TASK TO COMPLETE:
Look in the material below for the line with "[53,303,59,311] 2 -> [75,330,85,341] 1" and the line with "(754, 173) none", then set down exactly those two lines and all lines between, nothing more.

EXTRACTED DATA:

◇ ◇ ◇ ◇ ◇

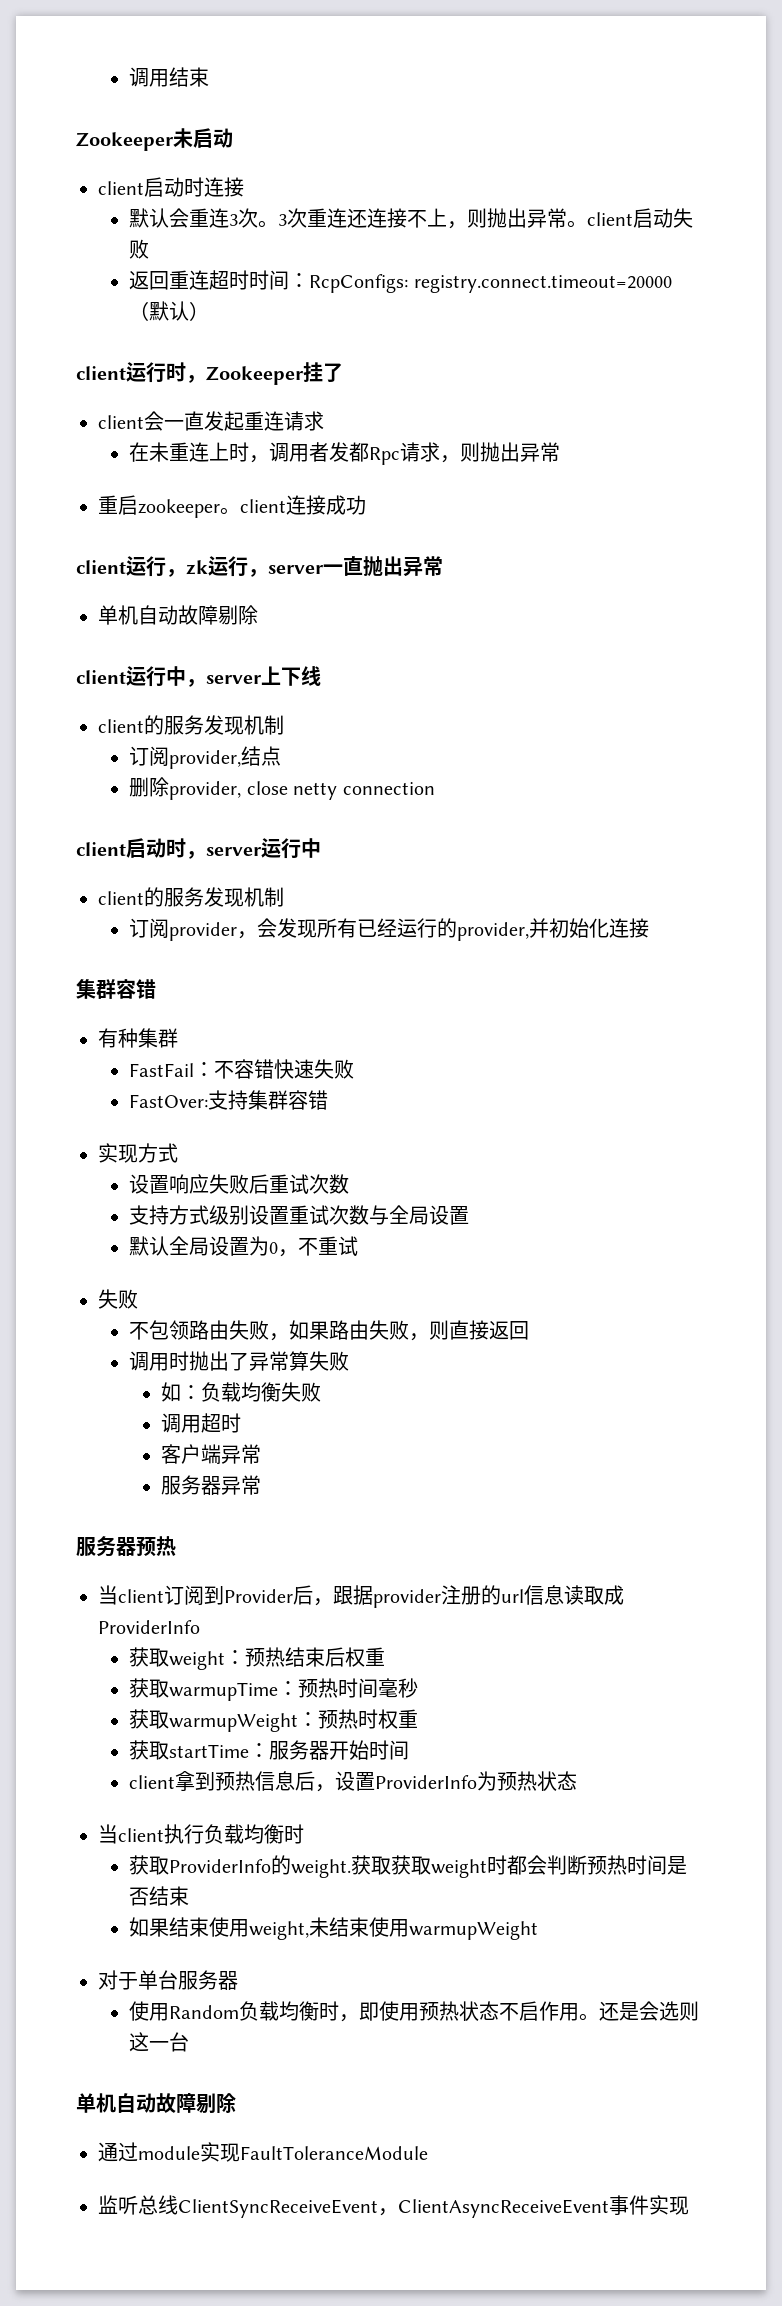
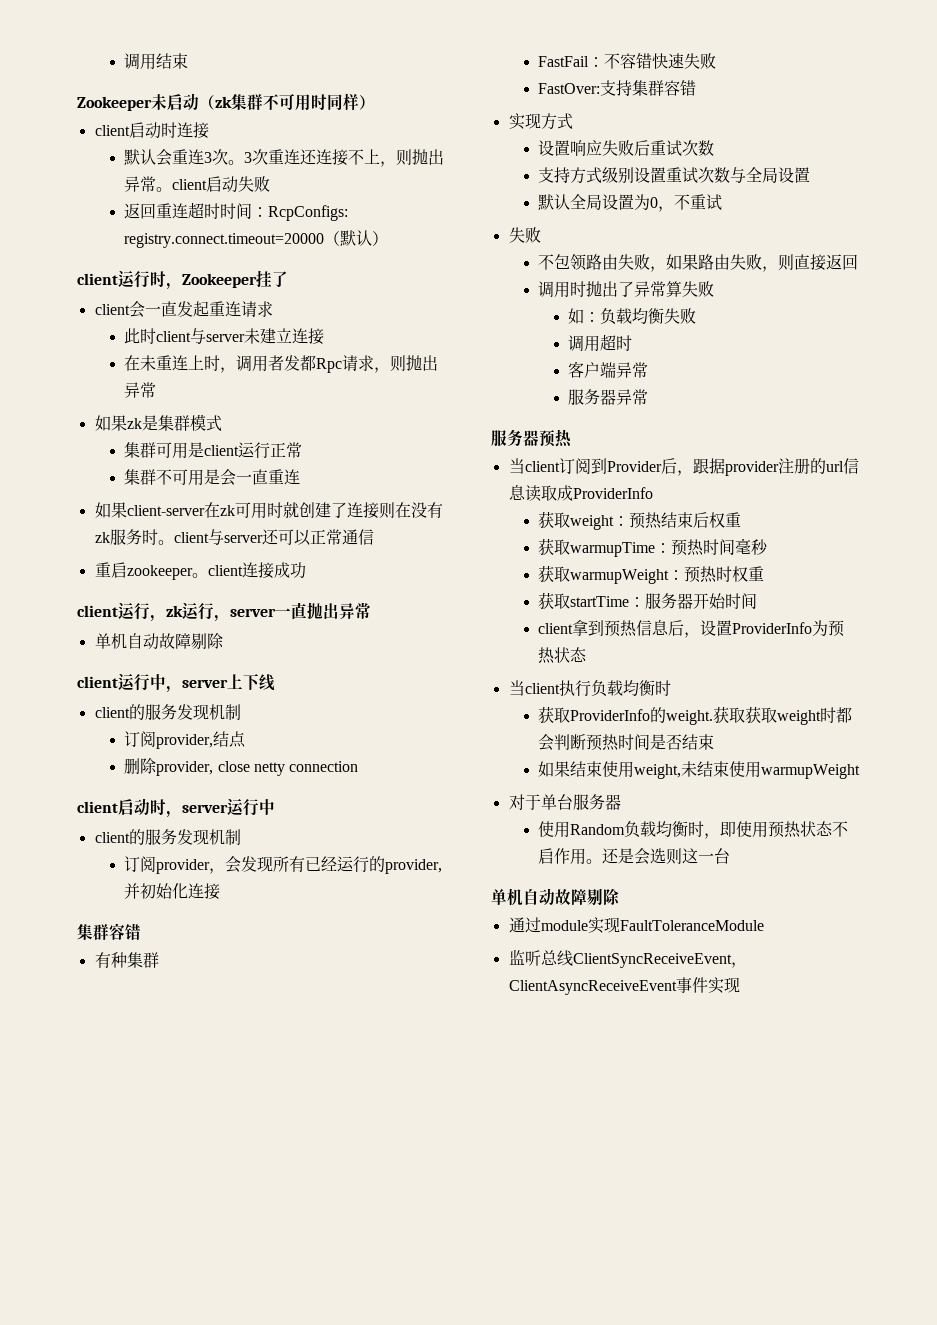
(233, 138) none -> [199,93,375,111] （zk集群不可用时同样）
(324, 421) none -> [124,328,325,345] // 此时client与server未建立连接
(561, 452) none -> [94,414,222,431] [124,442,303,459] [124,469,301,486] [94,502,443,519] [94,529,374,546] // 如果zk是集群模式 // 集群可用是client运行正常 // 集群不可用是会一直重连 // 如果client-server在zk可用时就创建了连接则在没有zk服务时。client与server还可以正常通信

◇ ◇ ◇ ◇ ◇

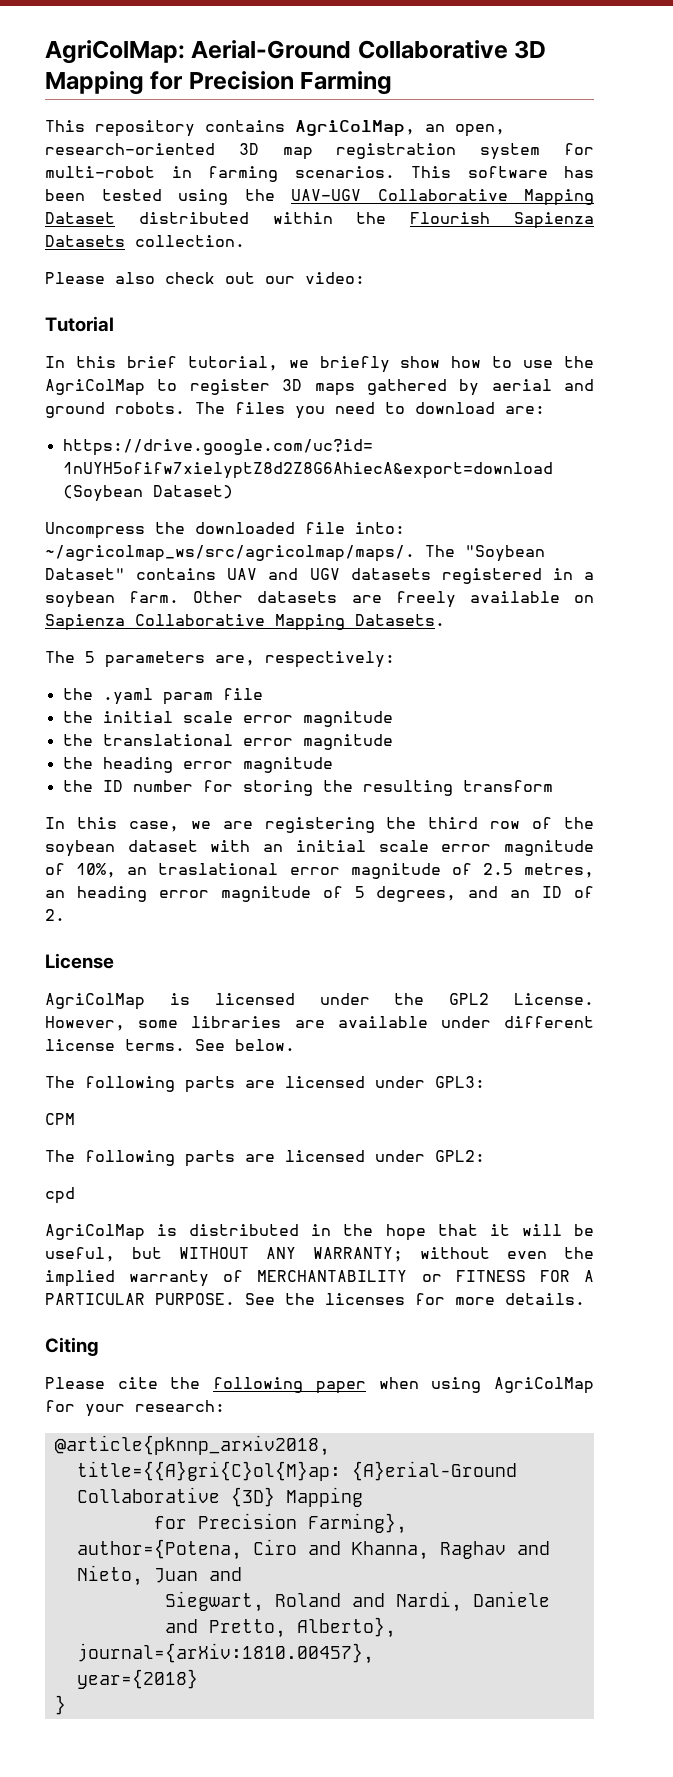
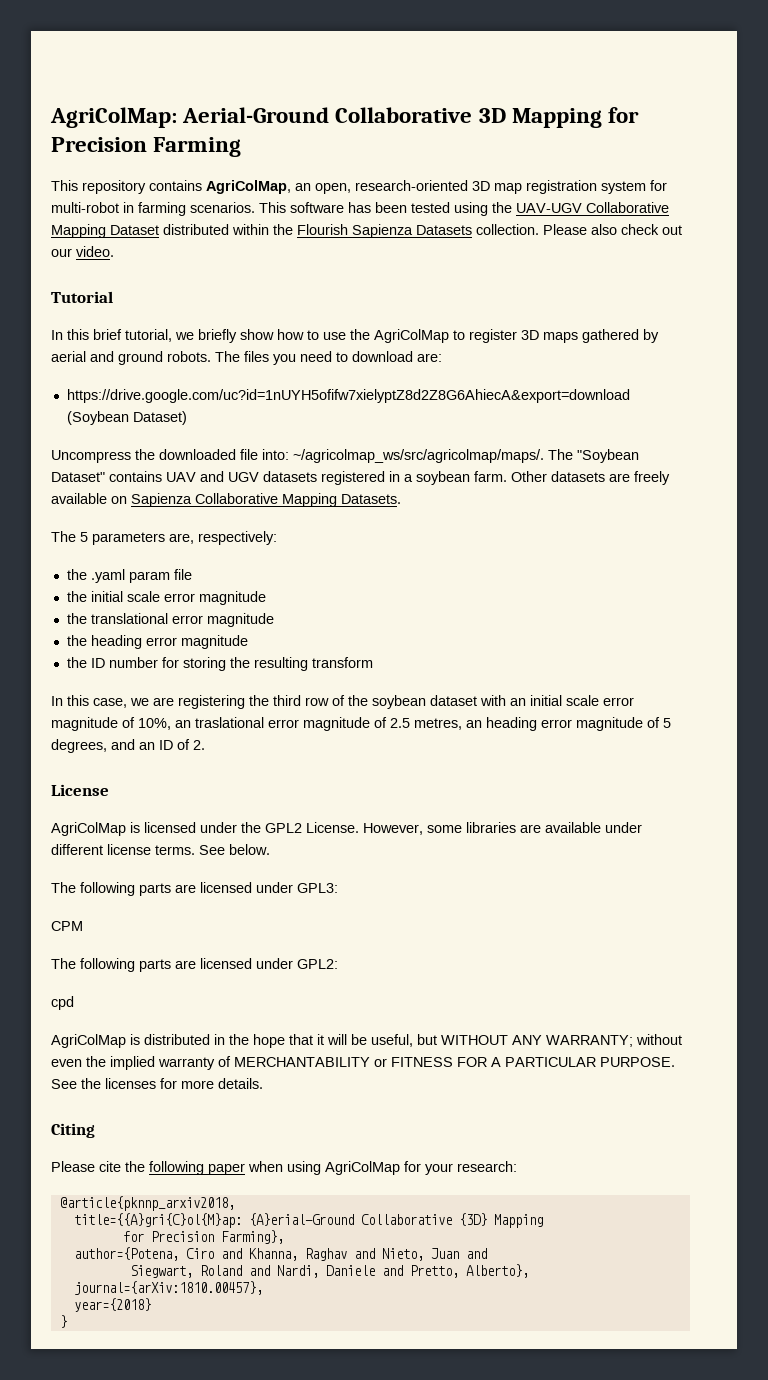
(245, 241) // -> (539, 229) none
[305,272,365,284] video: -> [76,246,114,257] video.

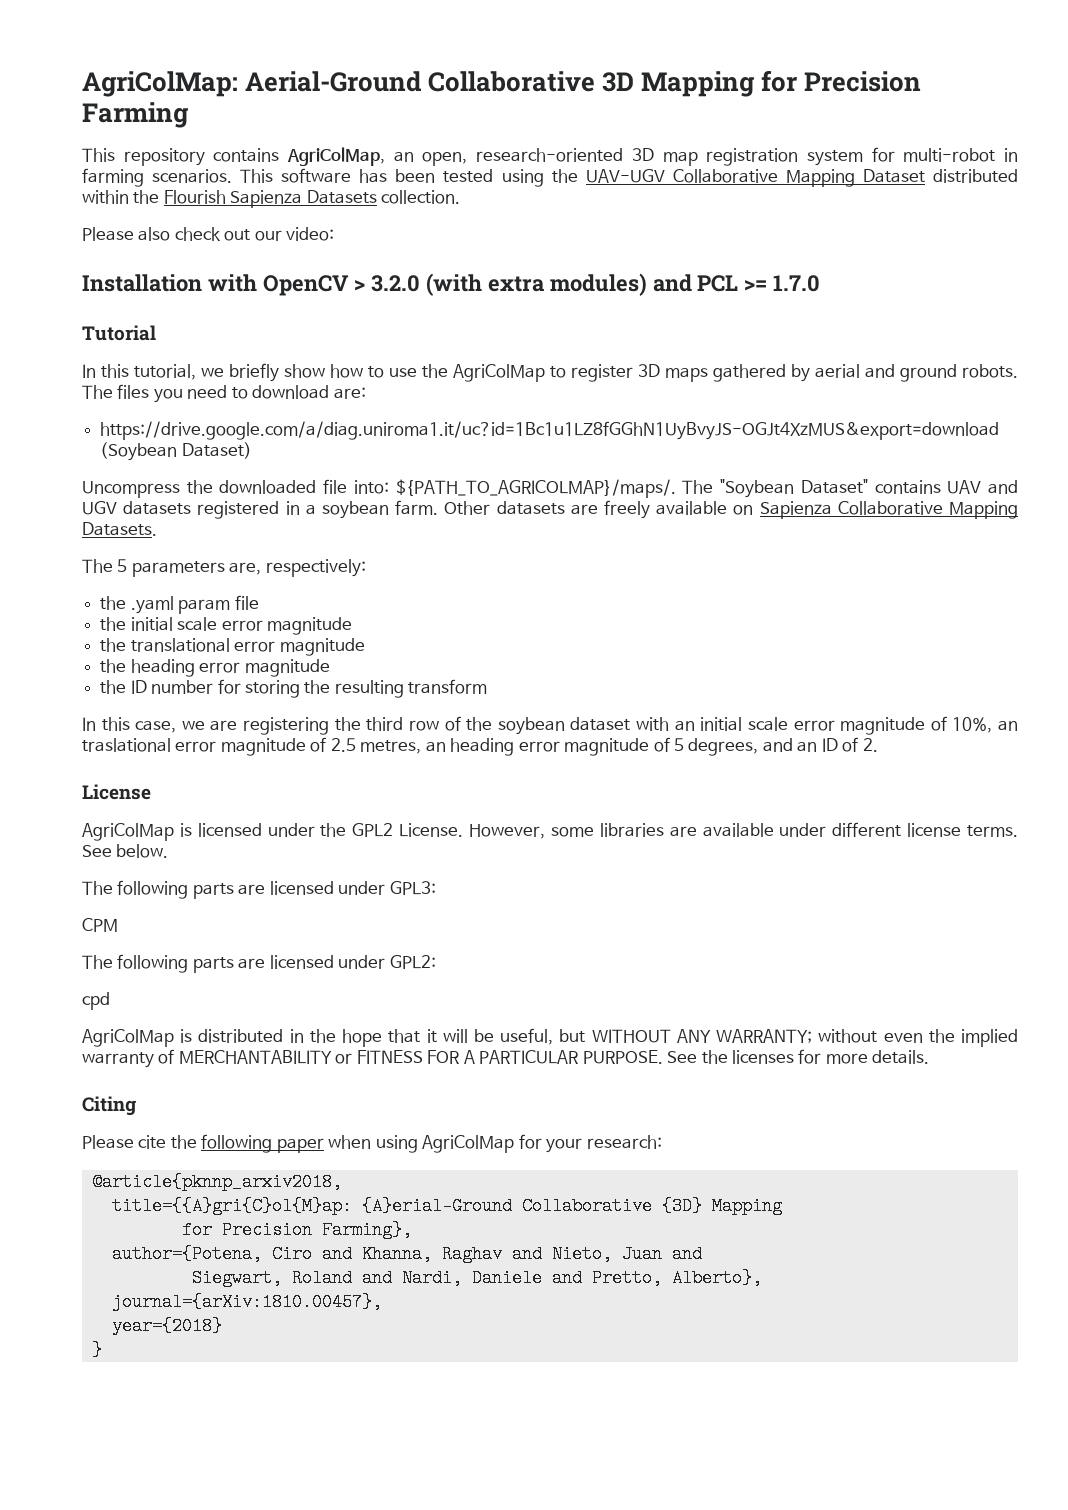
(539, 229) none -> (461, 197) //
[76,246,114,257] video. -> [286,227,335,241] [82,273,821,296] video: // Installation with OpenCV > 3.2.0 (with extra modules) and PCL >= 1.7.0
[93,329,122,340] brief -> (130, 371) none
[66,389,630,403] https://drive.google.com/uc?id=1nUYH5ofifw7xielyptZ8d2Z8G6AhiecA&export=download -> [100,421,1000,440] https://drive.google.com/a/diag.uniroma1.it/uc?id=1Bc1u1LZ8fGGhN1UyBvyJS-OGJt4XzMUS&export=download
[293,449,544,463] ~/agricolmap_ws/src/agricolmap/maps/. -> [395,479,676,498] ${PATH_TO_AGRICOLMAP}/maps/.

◇ ◇ ◇ ◇ ◇

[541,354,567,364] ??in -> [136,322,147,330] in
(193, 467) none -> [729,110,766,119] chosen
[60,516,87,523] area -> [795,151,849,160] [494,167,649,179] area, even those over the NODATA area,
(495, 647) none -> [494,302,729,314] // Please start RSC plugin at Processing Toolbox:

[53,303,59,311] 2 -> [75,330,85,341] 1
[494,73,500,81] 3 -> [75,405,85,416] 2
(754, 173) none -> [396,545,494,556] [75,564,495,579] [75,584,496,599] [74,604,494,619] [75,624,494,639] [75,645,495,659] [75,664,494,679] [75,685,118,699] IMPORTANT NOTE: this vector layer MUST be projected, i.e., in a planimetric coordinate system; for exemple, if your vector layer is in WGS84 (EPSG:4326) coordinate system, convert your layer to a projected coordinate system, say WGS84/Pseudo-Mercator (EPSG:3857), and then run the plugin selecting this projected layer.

◇ ◇ ◇ ◇ ◇

EXPECTED OUTPUT:
[53,303,59,311] 2 -> [75,330,85,341] 1
[494,73,500,81] 3 -> [75,405,85,416] 2
(754, 173) none -> [396,545,494,556] [75,564,495,579] [75,584,496,599] [74,604,494,619] [75,624,494,639] [75,645,495,659] [75,664,494,679] [75,685,118,699] IMPORTANT NOTE: this vector layer MUST be projected, i.e., in a planimetric coordinate system; for exemple, if your vector layer is in WGS84 (EPSG:4326) coordinate system, convert your layer to a projected coordinate system, say WGS84/Pseudo-Mercator (EPSG:3857), and then run the plugin selecting this projected layer.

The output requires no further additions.